◆ WHAT TO WORK ON ◆
Only certain lines below are wanted: those starting at the line containing "- Telefon: + 49 228 50208-8800" and ending at the line containing "- MNI SOURCES: Gulf", both included, each retyped exactly.

◆ MATERIAL FOR THIS TASK ◆

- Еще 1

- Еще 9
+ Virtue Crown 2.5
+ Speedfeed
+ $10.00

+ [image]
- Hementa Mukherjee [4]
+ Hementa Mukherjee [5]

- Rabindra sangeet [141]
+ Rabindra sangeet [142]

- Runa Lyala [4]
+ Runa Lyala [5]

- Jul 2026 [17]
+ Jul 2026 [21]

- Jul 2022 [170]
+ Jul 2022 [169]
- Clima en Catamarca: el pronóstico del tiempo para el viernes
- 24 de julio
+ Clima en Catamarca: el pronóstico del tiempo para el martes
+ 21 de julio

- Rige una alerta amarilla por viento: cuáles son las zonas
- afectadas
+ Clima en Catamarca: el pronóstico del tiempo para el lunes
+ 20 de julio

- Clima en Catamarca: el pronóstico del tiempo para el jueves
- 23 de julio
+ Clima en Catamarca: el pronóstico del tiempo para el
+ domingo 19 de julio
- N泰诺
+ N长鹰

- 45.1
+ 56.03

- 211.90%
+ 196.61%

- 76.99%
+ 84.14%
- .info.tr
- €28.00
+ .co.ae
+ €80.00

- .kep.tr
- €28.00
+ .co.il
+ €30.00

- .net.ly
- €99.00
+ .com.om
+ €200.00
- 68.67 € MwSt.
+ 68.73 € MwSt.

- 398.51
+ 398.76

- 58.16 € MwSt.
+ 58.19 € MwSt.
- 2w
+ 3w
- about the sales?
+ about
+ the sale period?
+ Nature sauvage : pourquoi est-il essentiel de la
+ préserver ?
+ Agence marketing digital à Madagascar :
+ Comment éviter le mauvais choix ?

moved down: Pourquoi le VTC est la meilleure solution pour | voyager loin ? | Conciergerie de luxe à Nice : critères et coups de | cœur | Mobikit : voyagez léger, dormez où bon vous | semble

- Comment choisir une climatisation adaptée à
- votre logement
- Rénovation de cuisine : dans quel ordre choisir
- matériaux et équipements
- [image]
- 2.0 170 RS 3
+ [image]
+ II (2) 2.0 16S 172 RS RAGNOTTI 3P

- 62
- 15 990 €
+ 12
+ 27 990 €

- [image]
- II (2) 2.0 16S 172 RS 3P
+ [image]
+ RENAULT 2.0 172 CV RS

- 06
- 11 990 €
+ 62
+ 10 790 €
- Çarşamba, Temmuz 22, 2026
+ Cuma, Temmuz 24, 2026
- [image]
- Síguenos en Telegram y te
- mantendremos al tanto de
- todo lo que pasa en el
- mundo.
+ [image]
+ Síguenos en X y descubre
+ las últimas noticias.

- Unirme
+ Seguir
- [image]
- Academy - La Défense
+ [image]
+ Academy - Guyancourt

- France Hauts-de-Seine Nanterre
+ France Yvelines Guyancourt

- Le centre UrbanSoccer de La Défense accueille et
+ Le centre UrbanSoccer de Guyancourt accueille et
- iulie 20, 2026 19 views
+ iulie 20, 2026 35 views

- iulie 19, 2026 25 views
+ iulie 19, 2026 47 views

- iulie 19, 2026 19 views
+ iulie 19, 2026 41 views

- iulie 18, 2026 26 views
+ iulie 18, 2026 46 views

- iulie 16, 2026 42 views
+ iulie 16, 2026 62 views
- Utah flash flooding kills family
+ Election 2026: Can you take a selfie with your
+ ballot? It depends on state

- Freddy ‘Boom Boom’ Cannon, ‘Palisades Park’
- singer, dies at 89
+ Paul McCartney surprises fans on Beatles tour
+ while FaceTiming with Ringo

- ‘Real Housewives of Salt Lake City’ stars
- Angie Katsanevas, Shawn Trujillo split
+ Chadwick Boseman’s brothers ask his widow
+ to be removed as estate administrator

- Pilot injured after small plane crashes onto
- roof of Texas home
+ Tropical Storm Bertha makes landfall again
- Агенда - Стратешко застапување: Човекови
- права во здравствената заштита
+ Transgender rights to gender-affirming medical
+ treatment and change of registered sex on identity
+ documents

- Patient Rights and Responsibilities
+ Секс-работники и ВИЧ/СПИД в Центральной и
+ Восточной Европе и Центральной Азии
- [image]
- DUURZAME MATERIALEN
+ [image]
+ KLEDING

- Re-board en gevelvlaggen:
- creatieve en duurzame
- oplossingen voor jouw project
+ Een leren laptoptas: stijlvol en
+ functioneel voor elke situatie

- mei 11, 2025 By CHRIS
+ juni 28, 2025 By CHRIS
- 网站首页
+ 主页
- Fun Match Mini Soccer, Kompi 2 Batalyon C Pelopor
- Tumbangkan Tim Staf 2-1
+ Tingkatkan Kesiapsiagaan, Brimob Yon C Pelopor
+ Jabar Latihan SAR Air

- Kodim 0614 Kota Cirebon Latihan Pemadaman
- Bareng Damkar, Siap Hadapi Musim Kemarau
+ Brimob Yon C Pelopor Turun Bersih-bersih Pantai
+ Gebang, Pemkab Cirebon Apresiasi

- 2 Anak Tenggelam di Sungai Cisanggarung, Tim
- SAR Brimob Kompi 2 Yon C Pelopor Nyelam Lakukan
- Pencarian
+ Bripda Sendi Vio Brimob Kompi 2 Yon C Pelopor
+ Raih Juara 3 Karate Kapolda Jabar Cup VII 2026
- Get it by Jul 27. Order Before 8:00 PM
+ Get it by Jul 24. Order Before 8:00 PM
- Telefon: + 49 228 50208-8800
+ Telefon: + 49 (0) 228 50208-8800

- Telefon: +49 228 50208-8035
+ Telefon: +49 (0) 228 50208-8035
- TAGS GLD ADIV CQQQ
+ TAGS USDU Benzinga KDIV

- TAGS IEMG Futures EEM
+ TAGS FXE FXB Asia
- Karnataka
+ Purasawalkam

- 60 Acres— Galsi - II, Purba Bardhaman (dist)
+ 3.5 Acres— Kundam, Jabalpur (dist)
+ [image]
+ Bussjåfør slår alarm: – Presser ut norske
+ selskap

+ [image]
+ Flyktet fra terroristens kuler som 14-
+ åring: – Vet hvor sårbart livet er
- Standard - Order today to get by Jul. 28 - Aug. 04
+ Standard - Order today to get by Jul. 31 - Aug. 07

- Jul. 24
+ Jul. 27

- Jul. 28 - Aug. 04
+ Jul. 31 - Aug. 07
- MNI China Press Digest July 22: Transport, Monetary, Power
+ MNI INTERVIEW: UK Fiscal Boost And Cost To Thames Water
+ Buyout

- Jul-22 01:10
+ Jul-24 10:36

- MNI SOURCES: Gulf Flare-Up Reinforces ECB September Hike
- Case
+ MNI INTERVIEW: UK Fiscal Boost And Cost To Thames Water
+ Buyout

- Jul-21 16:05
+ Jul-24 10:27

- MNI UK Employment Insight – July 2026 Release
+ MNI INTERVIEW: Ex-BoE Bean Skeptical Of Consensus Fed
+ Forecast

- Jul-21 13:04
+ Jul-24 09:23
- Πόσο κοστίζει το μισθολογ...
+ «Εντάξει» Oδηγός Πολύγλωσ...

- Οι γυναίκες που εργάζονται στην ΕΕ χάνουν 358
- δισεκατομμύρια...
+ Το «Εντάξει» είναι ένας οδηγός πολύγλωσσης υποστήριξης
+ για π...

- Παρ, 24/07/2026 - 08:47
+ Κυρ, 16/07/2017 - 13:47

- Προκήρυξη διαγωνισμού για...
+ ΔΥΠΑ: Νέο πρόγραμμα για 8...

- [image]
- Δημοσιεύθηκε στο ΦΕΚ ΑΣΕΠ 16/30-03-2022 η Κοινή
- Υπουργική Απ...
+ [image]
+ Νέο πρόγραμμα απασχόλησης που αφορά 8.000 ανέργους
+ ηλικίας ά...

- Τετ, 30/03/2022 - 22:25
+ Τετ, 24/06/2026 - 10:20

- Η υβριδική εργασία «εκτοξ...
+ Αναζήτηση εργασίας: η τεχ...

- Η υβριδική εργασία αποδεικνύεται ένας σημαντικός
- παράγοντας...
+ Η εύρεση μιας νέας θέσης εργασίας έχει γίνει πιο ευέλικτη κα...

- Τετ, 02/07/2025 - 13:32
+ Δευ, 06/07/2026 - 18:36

◆ OUTPUT FOR THIS TASK ◆
- Telefon: + 49 228 50208-8800
+ Telefon: + 49 (0) 228 50208-8800

- Telefon: +49 228 50208-8035
+ Telefon: +49 (0) 228 50208-8035
- TAGS GLD ADIV CQQQ
+ TAGS USDU Benzinga KDIV

- TAGS IEMG Futures EEM
+ TAGS FXE FXB Asia
- Karnataka
+ Purasawalkam

- 60 Acres— Galsi - II, Purba Bardhaman (dist)
+ 3.5 Acres— Kundam, Jabalpur (dist)
+ [image]
+ Bussjåfør slår alarm: – Presser ut norske
+ selskap

+ [image]
+ Flyktet fra terroristens kuler som 14-
+ åring: – Vet hvor sårbart livet er
- Standard - Order today to get by Jul. 28 - Aug. 04
+ Standard - Order today to get by Jul. 31 - Aug. 07

- Jul. 24
+ Jul. 27

- Jul. 28 - Aug. 04
+ Jul. 31 - Aug. 07
- MNI China Press Digest July 22: Transport, Monetary, Power
+ MNI INTERVIEW: UK Fiscal Boost And Cost To Thames Water
+ Buyout

- Jul-22 01:10
+ Jul-24 10:36

- MNI SOURCES: Gulf Flare-Up Reinforces ECB September Hike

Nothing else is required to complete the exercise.